● Modification records
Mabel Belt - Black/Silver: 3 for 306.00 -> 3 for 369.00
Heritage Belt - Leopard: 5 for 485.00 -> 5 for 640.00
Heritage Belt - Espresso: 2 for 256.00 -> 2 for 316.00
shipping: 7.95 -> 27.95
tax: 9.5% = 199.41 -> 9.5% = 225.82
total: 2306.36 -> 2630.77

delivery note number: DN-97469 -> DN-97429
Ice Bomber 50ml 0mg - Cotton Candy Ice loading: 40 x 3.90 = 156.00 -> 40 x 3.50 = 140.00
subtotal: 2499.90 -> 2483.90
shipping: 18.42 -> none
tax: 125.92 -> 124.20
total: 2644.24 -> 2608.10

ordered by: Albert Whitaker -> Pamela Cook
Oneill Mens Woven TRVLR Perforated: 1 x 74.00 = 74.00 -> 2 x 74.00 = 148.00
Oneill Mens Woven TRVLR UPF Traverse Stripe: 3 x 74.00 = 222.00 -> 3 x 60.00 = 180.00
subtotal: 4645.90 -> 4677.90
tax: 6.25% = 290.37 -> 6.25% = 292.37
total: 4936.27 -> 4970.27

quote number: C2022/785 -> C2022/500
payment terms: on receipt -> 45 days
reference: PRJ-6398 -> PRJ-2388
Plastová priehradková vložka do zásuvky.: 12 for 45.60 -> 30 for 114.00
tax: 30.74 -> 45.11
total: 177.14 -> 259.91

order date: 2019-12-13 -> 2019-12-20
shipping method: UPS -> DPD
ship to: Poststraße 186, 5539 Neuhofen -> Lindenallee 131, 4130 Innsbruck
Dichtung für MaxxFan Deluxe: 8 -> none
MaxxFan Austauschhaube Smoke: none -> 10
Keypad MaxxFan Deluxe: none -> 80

● PROBLEM STATEMENT
Going down from the first line of the entries above, restate each line word for word until the line holding "total: 177.14 -> 259.91" is done.

● OUTPUT OF THE EXERCISE
Mabel Belt - Black/Silver: 3 for 306.00 -> 3 for 369.00
Heritage Belt - Leopard: 5 for 485.00 -> 5 for 640.00
Heritage Belt - Espresso: 2 for 256.00 -> 2 for 316.00
shipping: 7.95 -> 27.95
tax: 9.5% = 199.41 -> 9.5% = 225.82
total: 2306.36 -> 2630.77

delivery note number: DN-97469 -> DN-97429
Ice Bomber 50ml 0mg - Cotton Candy Ice loading: 40 x 3.90 = 156.00 -> 40 x 3.50 = 140.00
subtotal: 2499.90 -> 2483.90
shipping: 18.42 -> none
tax: 125.92 -> 124.20
total: 2644.24 -> 2608.10

ordered by: Albert Whitaker -> Pamela Cook
Oneill Mens Woven TRVLR Perforated: 1 x 74.00 = 74.00 -> 2 x 74.00 = 148.00
Oneill Mens Woven TRVLR UPF Traverse Stripe: 3 x 74.00 = 222.00 -> 3 x 60.00 = 180.00
subtotal: 4645.90 -> 4677.90
tax: 6.25% = 290.37 -> 6.25% = 292.37
total: 4936.27 -> 4970.27

quote number: C2022/785 -> C2022/500
payment terms: on receipt -> 45 days
reference: PRJ-6398 -> PRJ-2388
Plastová priehradková vložka do zásuvky.: 12 for 45.60 -> 30 for 114.00
tax: 30.74 -> 45.11
total: 177.14 -> 259.91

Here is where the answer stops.